| What is required |
Using the listing, work out the number of lines where "visit" shows up, and answer with that number alone.

| Data under study |

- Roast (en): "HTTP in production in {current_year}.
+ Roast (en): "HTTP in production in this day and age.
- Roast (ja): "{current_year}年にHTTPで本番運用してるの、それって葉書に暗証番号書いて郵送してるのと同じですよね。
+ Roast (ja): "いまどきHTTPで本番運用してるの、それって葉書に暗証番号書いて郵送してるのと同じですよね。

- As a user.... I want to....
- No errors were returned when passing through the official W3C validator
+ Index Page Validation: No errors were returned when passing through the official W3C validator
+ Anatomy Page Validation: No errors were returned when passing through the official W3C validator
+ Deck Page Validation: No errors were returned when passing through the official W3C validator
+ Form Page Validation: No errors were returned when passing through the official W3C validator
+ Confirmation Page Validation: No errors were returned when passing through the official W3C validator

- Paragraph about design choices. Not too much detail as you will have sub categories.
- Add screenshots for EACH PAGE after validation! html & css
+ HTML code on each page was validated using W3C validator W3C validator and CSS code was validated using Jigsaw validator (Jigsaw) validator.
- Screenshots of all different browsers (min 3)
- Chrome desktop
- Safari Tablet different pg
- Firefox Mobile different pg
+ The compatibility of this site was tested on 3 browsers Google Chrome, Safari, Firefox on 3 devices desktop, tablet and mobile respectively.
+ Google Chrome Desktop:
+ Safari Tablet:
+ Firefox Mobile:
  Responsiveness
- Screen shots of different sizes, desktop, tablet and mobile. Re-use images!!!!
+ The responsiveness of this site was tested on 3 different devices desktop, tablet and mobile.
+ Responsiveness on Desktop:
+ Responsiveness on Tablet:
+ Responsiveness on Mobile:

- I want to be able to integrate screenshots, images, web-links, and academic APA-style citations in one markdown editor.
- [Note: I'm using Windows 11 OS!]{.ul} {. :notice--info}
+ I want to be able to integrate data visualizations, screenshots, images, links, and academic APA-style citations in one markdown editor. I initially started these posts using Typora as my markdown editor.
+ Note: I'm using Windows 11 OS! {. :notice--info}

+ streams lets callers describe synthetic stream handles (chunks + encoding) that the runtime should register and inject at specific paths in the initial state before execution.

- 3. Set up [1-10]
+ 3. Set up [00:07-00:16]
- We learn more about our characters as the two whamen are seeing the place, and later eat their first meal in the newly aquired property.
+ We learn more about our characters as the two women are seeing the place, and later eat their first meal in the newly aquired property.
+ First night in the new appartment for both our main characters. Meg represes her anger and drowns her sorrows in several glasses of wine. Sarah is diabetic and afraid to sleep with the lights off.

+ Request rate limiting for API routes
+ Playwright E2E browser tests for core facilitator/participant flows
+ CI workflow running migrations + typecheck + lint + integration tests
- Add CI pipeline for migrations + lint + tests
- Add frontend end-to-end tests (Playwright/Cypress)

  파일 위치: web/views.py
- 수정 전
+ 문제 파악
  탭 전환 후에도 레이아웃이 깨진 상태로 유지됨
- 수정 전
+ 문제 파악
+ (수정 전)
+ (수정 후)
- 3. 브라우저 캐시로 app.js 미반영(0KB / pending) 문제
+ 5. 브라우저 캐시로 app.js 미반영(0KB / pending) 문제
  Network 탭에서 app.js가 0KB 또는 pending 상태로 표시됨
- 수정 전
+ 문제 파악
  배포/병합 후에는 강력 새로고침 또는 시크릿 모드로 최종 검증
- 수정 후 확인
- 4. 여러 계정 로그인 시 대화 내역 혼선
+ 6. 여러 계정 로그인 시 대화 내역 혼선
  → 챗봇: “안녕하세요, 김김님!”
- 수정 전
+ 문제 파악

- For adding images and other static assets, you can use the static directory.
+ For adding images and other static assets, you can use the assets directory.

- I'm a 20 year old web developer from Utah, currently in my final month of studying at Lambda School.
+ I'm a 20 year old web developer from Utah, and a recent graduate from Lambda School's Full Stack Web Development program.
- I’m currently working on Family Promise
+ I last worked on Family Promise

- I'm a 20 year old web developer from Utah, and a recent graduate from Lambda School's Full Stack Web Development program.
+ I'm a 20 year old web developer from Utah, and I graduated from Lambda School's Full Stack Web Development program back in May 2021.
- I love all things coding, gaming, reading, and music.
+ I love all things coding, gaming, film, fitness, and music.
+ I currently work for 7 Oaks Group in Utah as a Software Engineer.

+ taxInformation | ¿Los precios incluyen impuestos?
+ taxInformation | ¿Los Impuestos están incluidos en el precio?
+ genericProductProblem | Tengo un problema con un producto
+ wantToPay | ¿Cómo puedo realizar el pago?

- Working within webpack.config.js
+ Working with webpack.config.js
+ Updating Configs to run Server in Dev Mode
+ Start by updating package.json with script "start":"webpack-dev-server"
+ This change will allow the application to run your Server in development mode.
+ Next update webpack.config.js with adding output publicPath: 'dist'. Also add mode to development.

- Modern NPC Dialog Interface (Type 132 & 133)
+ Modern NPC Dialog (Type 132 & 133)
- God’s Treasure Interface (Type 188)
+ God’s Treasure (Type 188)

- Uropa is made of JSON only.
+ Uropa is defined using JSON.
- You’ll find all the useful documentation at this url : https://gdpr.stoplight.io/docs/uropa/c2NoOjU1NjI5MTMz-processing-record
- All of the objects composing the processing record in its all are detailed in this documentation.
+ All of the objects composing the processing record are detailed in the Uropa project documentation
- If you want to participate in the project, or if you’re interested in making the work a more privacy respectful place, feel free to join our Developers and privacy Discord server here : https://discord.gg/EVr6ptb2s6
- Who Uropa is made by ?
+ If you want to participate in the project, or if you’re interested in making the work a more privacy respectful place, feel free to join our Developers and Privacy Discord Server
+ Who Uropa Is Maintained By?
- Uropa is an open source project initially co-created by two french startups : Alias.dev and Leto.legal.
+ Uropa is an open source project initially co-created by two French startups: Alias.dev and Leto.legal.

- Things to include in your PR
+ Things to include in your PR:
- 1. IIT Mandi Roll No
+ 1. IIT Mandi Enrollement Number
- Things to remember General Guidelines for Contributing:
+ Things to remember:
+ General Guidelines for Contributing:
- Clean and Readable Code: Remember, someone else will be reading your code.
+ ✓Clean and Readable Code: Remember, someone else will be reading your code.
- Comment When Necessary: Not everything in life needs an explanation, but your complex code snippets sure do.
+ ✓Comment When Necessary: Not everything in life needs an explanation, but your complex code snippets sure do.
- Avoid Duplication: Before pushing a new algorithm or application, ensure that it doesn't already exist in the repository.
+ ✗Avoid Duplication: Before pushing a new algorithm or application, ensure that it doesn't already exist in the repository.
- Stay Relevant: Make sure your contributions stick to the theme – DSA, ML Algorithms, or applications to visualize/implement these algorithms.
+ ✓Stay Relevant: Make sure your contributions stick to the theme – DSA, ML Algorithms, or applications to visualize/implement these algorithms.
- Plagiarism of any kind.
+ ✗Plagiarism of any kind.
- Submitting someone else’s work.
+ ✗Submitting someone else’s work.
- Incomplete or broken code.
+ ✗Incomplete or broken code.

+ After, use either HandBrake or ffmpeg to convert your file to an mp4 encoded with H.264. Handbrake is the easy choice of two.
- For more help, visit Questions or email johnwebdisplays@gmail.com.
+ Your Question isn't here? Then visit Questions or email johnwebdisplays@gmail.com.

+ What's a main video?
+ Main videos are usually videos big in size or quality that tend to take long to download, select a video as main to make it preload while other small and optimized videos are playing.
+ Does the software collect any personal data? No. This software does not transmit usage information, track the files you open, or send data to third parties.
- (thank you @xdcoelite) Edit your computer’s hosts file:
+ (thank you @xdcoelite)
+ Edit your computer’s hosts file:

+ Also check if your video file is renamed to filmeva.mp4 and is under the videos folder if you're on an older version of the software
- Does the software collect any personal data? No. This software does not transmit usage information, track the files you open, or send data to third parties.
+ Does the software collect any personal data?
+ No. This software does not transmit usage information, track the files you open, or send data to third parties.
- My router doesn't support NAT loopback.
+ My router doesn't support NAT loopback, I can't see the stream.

| Answer to this exercise |
2